As the author of a new series, I’m left to wonder sometimes who is asking and answering the questions about Maureen’s life. I haven’t quite figured it out yet. Sometimes I’m sure it’s me. Sometimes I think it’s her. Between the two of us, somehow we’ve gotten her all the way from waiting tables on Staten Island to policing the streets of New Orleans.
I remember the night Maureen decided she wanted to be a police officer. The scene happens in Maureen’s debut adventure, The Devil She Knows. Late at night, draped over the back of her mother’s couch, she gazed out the window at a police car parked outside. The car was there because she and her mother were in trouble with a crooked politician and needed protection. Looking down at that car, Maureen, a career waitress, starts to get an idea – what if she became a cop? She gives some thought to how her life, with its long nights and rough customers, is already halfway like a cop’s life. She thinks maybe she’d be good at it. She thinks maybe she could get more from and do more with what she’s learned about the underside and the dark side of life.
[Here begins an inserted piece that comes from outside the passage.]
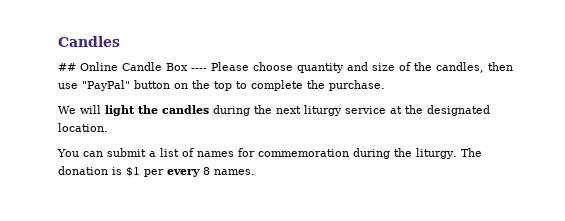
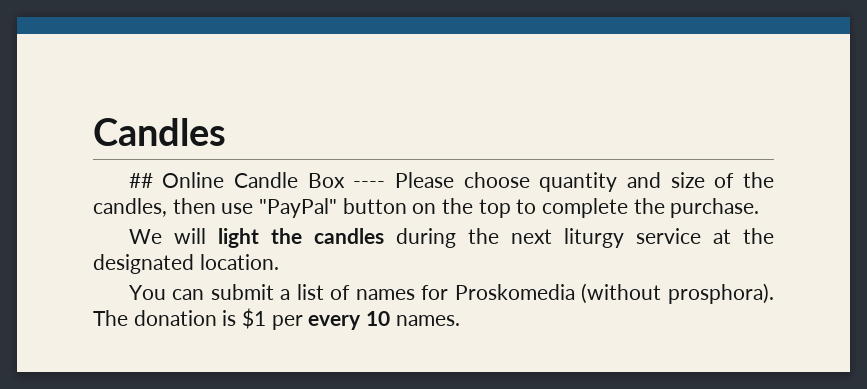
- You can submit a list of names for commemoration during the liturgy.
+ You can submit a list of names for Proskomedia (without prosphora).
- The donation is $1 per every 8 names.
+ The donation is $1 per every 10 names.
I look back on that moment for Maureen as quite a moment for me, too. It’s the birth of an idea for her that becomes fully formed later on. For me, it was more of a lightning strike. I knew she would do it. That lightning strike was the beginning of Maureen as a series character – which was not the plan when I sat down to write her story. The Devil She Knows had been planned as a stand-alone and I continued to think of it that way until deep into the writing process. That moment of creeping revelation for Maureen caused a fatal crack in the plan. It’s gone on to become one of Maureen’s character traits. She does blow up the best-laid plans, usually starting with her own. She usually figures out what she was thinking at the time of explosion after the damage has been done. Sometimes she learns her lesson, most of the time she doesn’t. Not the first time, anyway.
Maureen’s unpredictability is one of the most fun things about her. If I knew all of her, knew her plans, and her future, knew everything she wanted, how she planned to go about getting it, and how it would all end up I don’t know how interested I’d be in continuing the character.
As much as she loves New Orleans, and her chosen career, I see dark times ahead for Maureen. Dark forces are on the move, from without and within. There is a darkness inside her awakened by the events of The Devil She Knows and The Devil in Her Way that has only begun to emerge. She certainly doesn’t understand it yet, though she feels it. I see an enduring nemesis on the horizon. And I know the siren song of vigilantism calls to her in the future. What I don’t know is how she’ll answer it, only that she will.